Liu also said Bell's theology is a boon to secular humanism.
“I see Rob Bell as soccer goalie who accidentally scores for the other team. I think 'Hey, you're on the other team, but thanks for the goal.'”
Even if Bell's views are harmless to their cause, Liu said, many atheists he knows are irritated that many Christians don't take the Bible literally — as he said they should as believers.
“It bothers a lot of atheists in the blogosphere that we take the Bible more seriously than a lot of Christians we know. We say 'Isn't this what the Word of God says?'” Liu said. “When you start picking things out of the Bible that you don't like, you won't have much of a believe-system left.”
Indeed, Rochester, N.Y., resident TM Gagnon, who holds a theology degree from Northeastern Seminary there, said Bell's beliefs are not uncommon.

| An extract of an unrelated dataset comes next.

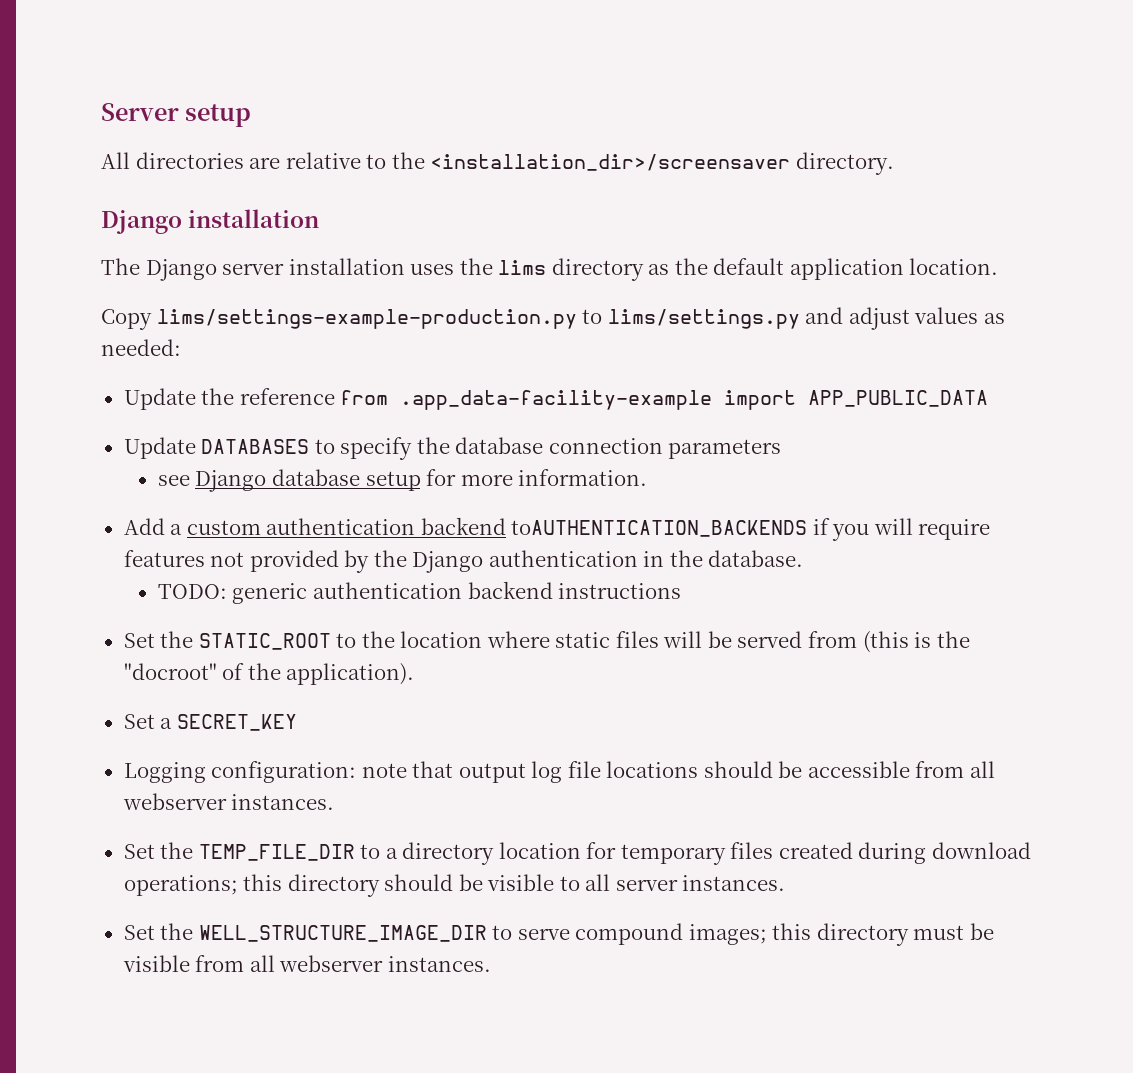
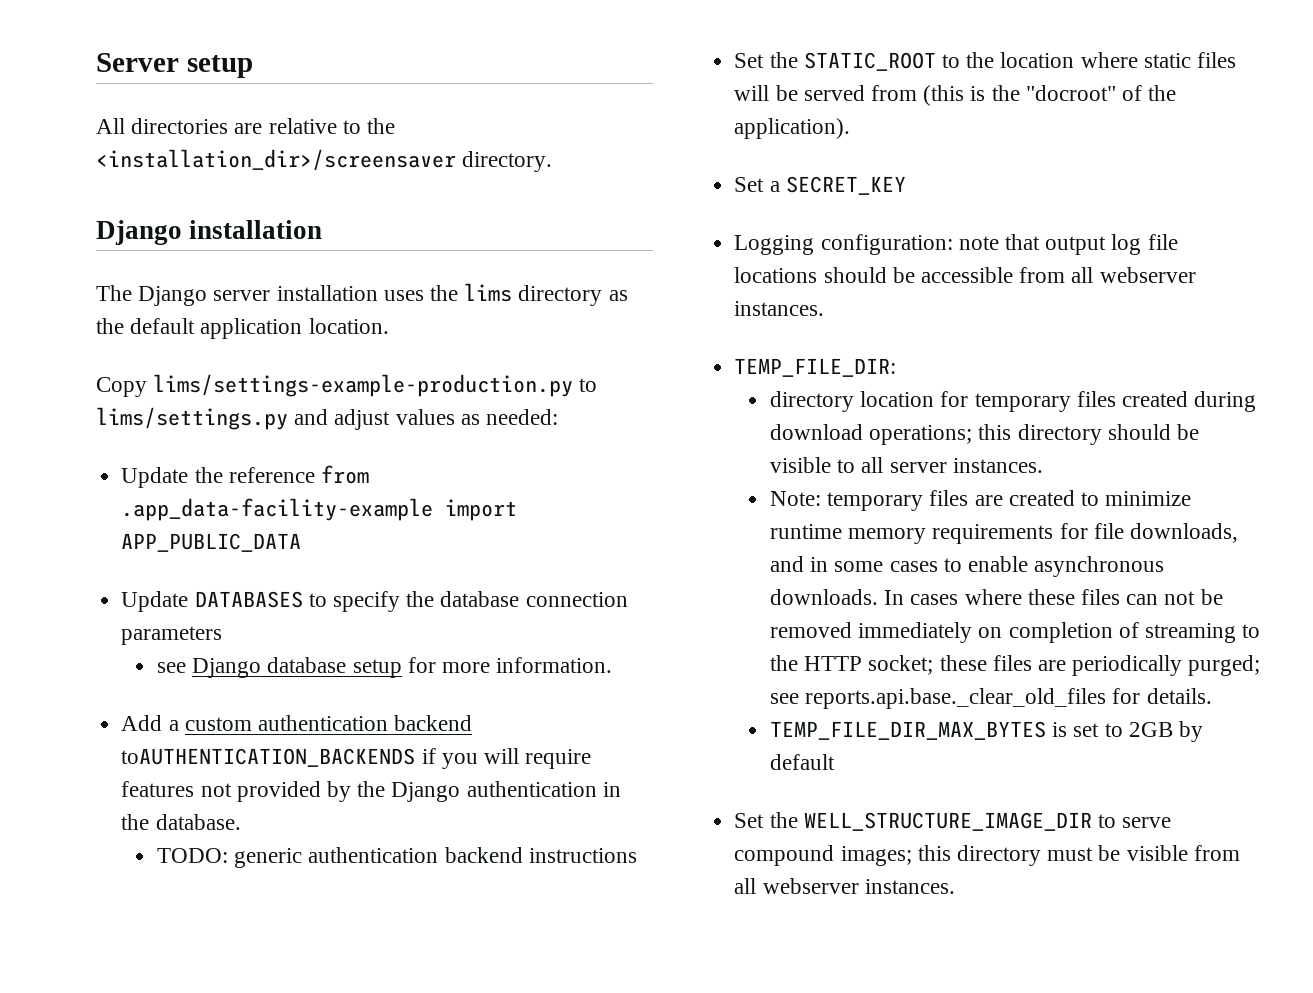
- Set the TEMP_FILE_DIR to a directory location for temporary files created during download operations; this directory should be visible to all server instances.
+ TEMP_FILE_DIR:
+ directory location for temporary files created during download operations; this directory should be visible to all server instances.
+ Note: temporary files are created to minimize runtime memory requirements for file downloads, and in some cases to enable asynchronous downloads. In cases where these files can not be removed immediately on completion of streaming to the HTTP socket; these files are periodically purged; see reports.api.base._clear_old_files for details.
+ TEMP_FILE_DIR_MAX_BYTES is set to 2GB by default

“In my experience at a Christian college and at seminary, I don't think Rob Bell's views are too far out of the ordinary,” Gagnon, 29, said. Unlike other bloggers who spoke to ResonateNews.com, Gagnon said he empathizes with Bell's no-hell speculations. But Gagnon, an ex-Baptist who now calls himself an atheist-leaning absurdist, said he abandoned his faith because his quarrels with the Bible became numerous.
“My theological views started to be too far from what the Bible says and I thought it was more honest to say 'I'm no longer a Christian' than to demand that I be called one and create a theological argument,” he said.
Another blogger, who declined to give his name but blogs under the pseudonym “Trakker,” said he hopes Bell's scrutiny of orthodox Christianity will eventually lead him to disavow the faith.
“Obviously Rev. Bell believes there is a Christian God as described in the Bible. I’m certain there isn’t,” he said in an email message. “While I have no interest in changing his mind, I would hope that at some point Rev. Bell’s studying, questioning, and common sense will lead him, as it did me, to come to the same conclusion I did and that he would then use his talents to help others see it too.”
Although Gagnon has blogged that “Love Wins” weakly argued its points, he told ResonateNews.com that Bell is preaching a message that many Christians want to hear.
“People tend to be uncomfortable with” the idea of hell, Gagnon said. “ It doesn't jive with some sense of how they'd like the world to be or how they would like things to work out.”